> [Goal of the exercise]: The answer must be a single number: the count of lines in the records below that contain the word "Index".

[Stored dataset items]
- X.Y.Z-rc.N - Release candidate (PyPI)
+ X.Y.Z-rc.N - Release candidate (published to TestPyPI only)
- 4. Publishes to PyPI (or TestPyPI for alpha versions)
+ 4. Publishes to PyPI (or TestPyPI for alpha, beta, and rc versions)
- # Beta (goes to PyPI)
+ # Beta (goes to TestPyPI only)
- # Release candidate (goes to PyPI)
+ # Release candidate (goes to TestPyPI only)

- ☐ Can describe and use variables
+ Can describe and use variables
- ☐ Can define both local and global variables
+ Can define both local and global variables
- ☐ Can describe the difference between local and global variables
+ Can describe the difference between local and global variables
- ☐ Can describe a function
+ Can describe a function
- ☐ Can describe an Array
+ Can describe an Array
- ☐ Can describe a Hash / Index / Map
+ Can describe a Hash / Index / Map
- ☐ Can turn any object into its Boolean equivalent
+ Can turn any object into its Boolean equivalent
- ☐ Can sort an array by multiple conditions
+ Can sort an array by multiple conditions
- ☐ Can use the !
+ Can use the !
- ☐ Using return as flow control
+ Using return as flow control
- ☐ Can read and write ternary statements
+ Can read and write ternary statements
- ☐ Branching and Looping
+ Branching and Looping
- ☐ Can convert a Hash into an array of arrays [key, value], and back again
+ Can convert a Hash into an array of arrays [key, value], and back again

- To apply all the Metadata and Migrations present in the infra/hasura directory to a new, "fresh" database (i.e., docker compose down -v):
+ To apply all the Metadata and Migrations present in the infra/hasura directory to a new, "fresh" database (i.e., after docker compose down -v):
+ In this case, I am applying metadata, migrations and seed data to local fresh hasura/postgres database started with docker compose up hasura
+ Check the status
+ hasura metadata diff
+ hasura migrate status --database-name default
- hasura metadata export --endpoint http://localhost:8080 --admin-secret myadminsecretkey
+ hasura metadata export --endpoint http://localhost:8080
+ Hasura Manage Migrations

> [Reply]: 2